From: gang.yan@linux.dev
To: "Paolo Abeni" <pabeni@redhat.com>, mptcp@lists.linux.dev
Cc: "Matthieu Baerts" <matttbe@kernel.org>,
"Geliang Tang" <geliang@kernel.org>
Subject: Re: [PATCH v8 mptcp-next 7/9] mptcp: implemented OoO queue pruning
Date: Wed, 27 May 2026 05:30:09 +0000 [thread overview]
Message-ID: <6d38bd40e238fa4e578a629e8db789f36fc46ebb@linux.dev> (raw)

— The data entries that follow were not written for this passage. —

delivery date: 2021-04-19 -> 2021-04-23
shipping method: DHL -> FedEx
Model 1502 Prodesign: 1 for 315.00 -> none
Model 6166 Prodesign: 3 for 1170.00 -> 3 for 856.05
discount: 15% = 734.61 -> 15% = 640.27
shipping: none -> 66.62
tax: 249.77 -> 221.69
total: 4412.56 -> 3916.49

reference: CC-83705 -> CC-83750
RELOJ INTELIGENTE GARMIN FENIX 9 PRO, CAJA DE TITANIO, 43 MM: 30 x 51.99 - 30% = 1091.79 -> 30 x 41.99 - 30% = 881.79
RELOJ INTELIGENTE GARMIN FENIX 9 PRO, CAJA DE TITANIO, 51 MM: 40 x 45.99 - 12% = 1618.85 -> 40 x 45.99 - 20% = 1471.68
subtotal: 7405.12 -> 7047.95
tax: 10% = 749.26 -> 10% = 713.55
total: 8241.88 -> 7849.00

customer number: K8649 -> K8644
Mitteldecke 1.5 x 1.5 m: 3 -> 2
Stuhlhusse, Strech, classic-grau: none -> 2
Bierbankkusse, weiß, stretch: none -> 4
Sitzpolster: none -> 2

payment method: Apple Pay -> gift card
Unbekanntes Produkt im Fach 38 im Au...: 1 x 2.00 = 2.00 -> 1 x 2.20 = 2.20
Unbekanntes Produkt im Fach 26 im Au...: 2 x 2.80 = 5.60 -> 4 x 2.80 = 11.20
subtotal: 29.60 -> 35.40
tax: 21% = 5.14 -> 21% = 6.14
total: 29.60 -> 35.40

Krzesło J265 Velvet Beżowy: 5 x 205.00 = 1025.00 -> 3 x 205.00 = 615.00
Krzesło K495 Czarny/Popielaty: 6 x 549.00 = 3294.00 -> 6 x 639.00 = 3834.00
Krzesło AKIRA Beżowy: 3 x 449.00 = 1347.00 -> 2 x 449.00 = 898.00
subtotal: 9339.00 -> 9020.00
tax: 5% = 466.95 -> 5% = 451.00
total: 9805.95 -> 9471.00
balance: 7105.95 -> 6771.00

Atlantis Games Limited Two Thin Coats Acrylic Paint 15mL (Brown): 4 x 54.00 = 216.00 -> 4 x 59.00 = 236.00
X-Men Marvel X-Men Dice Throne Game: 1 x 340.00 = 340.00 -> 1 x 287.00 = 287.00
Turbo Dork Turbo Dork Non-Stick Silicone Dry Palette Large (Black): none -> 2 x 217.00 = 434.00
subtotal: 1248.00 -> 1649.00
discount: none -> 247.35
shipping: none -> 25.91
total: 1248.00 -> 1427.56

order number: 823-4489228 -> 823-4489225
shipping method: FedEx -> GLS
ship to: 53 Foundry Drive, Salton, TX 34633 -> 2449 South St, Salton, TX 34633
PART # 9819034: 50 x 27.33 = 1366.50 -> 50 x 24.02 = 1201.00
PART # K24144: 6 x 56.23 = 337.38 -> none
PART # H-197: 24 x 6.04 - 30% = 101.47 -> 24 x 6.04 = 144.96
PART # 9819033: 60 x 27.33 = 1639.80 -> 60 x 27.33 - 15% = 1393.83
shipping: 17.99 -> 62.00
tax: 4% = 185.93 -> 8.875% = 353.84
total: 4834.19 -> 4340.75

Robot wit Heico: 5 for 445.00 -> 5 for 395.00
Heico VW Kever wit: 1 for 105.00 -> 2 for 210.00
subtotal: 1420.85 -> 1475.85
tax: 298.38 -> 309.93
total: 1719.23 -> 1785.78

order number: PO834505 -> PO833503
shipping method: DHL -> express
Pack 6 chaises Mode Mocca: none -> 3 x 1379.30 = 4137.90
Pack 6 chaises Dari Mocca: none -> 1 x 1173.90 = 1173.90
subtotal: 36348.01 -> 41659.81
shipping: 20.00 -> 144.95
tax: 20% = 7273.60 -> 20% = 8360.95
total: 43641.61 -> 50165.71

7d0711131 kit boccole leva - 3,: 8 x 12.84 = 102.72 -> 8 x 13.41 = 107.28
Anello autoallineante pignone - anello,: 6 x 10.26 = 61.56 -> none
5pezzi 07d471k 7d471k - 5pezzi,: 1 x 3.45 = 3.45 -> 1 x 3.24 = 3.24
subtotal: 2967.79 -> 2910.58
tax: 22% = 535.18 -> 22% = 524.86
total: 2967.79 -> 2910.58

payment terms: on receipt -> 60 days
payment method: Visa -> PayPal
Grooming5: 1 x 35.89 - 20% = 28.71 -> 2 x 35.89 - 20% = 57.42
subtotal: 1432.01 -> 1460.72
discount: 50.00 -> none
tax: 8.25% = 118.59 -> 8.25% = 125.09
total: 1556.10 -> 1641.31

In-Reply-To: <1445abca-9a84-46df-be7d-8f7b656772a1@redhat.com>
May 26, 2026 at 2:50 PM, "Paolo Abeni" <pabeni@redhat.com mailto:pabeni@redhat.com?to=%22Paolo%20Abeni%22%20%3Cpabeni%40redhat.com%3E > wrote:
>
> On 5/26/26 5:13 AM, gang.yan@linux.dev wrote:
>
> >
> > May 23, 2026 at 5:43 AM, "Paolo Abeni" <pabeni@redhat.com mailto:pabeni@redhat.com?to=%22Paolo%20Abeni%22%20%3Cpabeni%40redhat.com%3E > wrote:
> >
> > >
> > > diff --git a/net/mptcp/mib.c b/net/mptcp/mib.c
> > > index ef65e2df709f..d9bd4f4afcc0 100644
> > > --- a/net/mptcp/mib.c
> > > +++ b/net/mptcp/mib.c
> > > @@ -87,6 +87,7 @@ static const struct snmp_mib mptcp_snmp_list[] = {
> > > SNMP_MIB_ITEM("WinProbe", MPTCP_MIB_WINPROBE),
> > > SNMP_MIB_ITEM("BacklogDrop", MPTCP_MIB_BACKLOGDROP),
> > > SNMP_MIB_ITEM("RcvPruned", MPTCP_MIB_RCVPRUNED),
> > > + SNMP_MIB_ITEM("OfoPruned", MPTCP_MIB_OFO_PRUNED),
> > > };
> > >
> > > /* mptcp_mib_alloc - allocate percpu mib counters
> > > diff --git a/net/mptcp/mib.h b/net/mptcp/mib.h
> > > index c84eb853d499..18f35f7e0a2d 100644
> > > --- a/net/mptcp/mib.h
> > > +++ b/net/mptcp/mib.h
> > > @@ -90,6 +90,7 @@ enum linux_mptcp_mib_field {
> > > MPTCP_MIB_WINPROBE, /* MPTCP-level zero window probe */
> > > MPTCP_MIB_BACKLOGDROP, /* Backlog over memory limit */
> > > MPTCP_MIB_RCVPRUNED, /* Dropped due to memory constrains */
> > > + MPTCP_MIB_OFO_PRUNED, /* MPTCP-level OoO queue pruned */
> > > __MPTCP_MIB_MAX
> > > };
> > >
> > > diff --git a/net/mptcp/protocol.c b/net/mptcp/protocol.c
> > > index 03d6f8658467..f446e22148b9 100644
> > > --- a/net/mptcp/protocol.c
> > > +++ b/net/mptcp/protocol.c
> > > @@ -373,6 +373,43 @@ static void mptcp_init_skb(struct sock *ssk, struct sk_buff *skb, int offset,
> > > skb_dst_drop(skb);
> > > }
> > >
> > > +/* "Inspired" from the TCP version */
> > > +static void mptcp_prune_ofo_queue(struct sock *sk, u64 seq)
> > > +{
> > > + struct mptcp_sock *msk = mptcp_sk(sk);
> > > + struct rb_node *node, *prev;
> > > + bool pruned = false;
> > > + u64 mem;
> > > +
> > > + if (RB_EMPTY_ROOT(&msk->out_of_order_queue))
> > > + return;
> > > +
> > > + node = &msk->ooo_last_skb->rbnode;
> > > +
> > > + do {
> > > + struct sk_buff *skb = rb_to_skb(node);
> > > +
> > > + /* Stop pruning if the incoming skb would land in OoO tail. */
> > > + if (after64(seq, MPTCP_SKB_CB(skb)->map_seq))
> > > + break;
> > > +
> > > + pruned = true;
> > > + prev = rb_prev(node);
> > > + rb_erase(node, &msk->out_of_order_queue);
> > > + mptcp_drop(sk, skb);
> > > + msk->ooo_last_skb = rb_to_skb(prev);
> > > +
> > > + mem = (unsigned int)atomic_read(&sk->sk_rmem_alloc);
> > > + if (mem < sk->sk_rcvbuf)
> > > + break;
> > >
> > Hi Paolo,
> >
> > Thanks for the v8. While going through the code, I ran into a
> > point that I'm not entirely sure about.
> >
> > TCP‘s design uses sk->sk_rcvbuf >> 3 (one eighth of the buffer)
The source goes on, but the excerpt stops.